Em outubro de 2018, a Vale reclassificou a barragem de Córrego do Feijão, em Brumadinho, como “zona de atenção”, após constatar que era duas vezes maior o nível máximo de risco individual, revela reportagem da Agência Reuters.

De acordo com o documento “Resultados da Gestão Geotécnica de Riscos”, era necessário que “todos os controles de prevenção e mitigação estivessem sendo aplicados” na barragem. Caso contrário, o prejuízo seria superior à US$1,5 bilhão e tinha o potencial de matar mais de cem pessoas.

O rompimento da barragem em Brumadinho é a tragédia da mineração com maior número de mortes no Brasil. Até esta segunda-feira (11), foram confirmados 165 mortos e 155 ainda seguem desaparecidos.
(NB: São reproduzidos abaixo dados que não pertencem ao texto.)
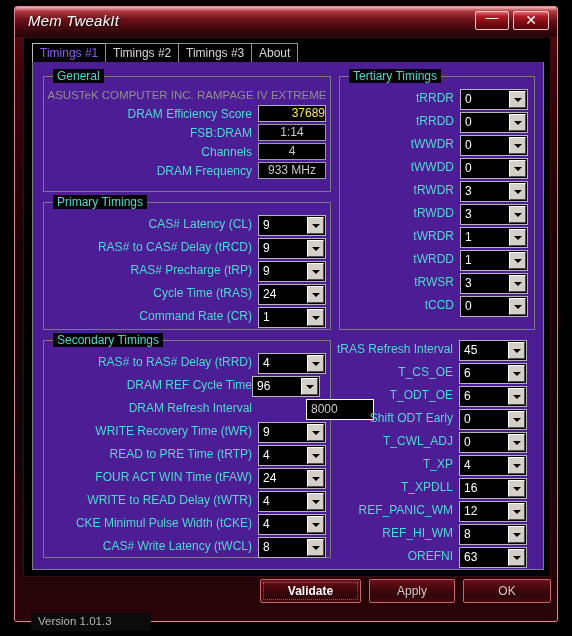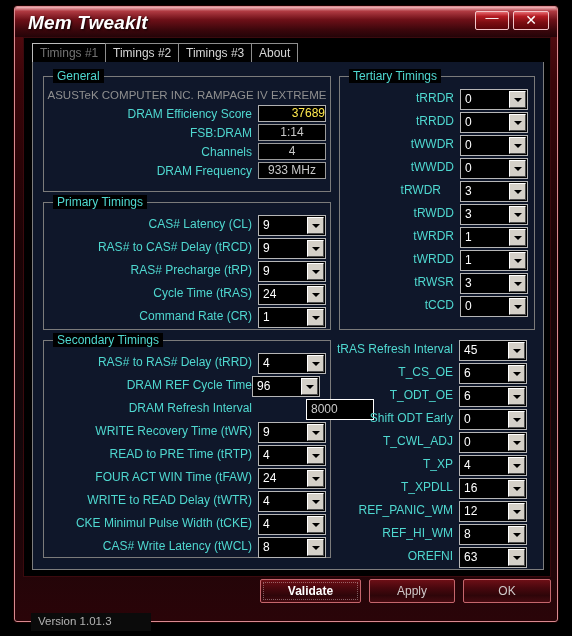"Mem TweakIt" .title-text { font-size: 19px -> 15px; font-weight: bold -> normal }
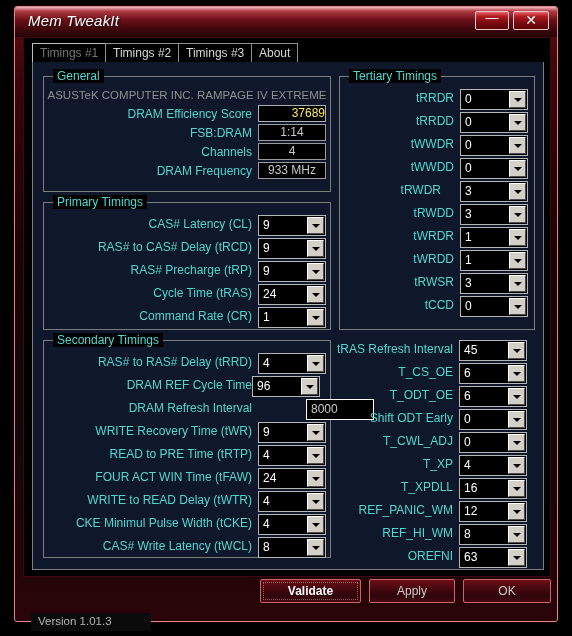"Timings #1" .tab.active { color: #737373 -> #8b5cf6 }
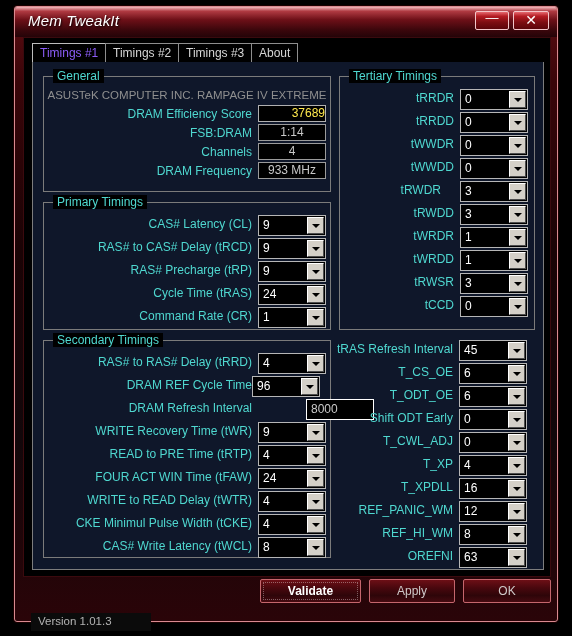"General" #tabpage { background: #0f172a -> #4c1d95 }
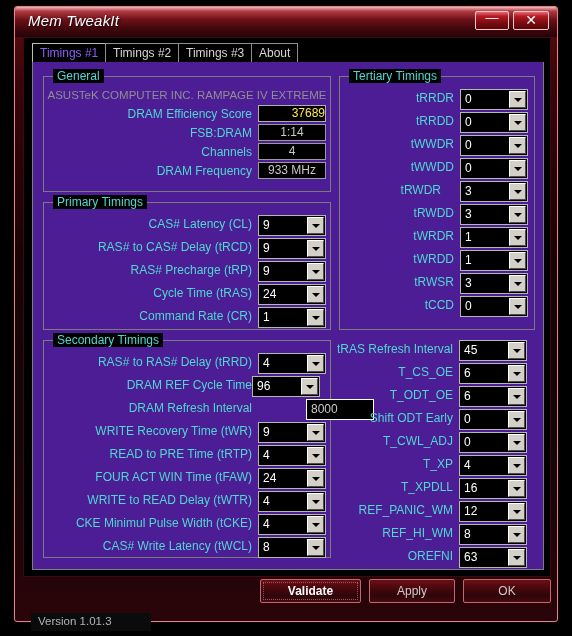"tRWDR" div.rlabel { right: 93px -> 80px }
Outro relatório interno de 2017 já apontava que a barragem tinha chance de colapso. O documento afirma que qualquer estrutura com uma chance anual de falha acima de 1 em 10.000 deve ser levada à atenção do diretor executivo e do conselho.

Em Brumadinho, foi registrada a falha de 1 em 5.000 ou o dobro do “nível máximo de risco individual”.

Segundo o relatório, a liquefação estática e a erosão interna foram apontadas como as causas mais prováveis ​​de uma falha potencial.

Ainda não se sabe a causa do rompimento da barragem,mas evidências apontavam para a liquefação, quando um material sólido perde força e rigidez e se comporta mais como um líquido.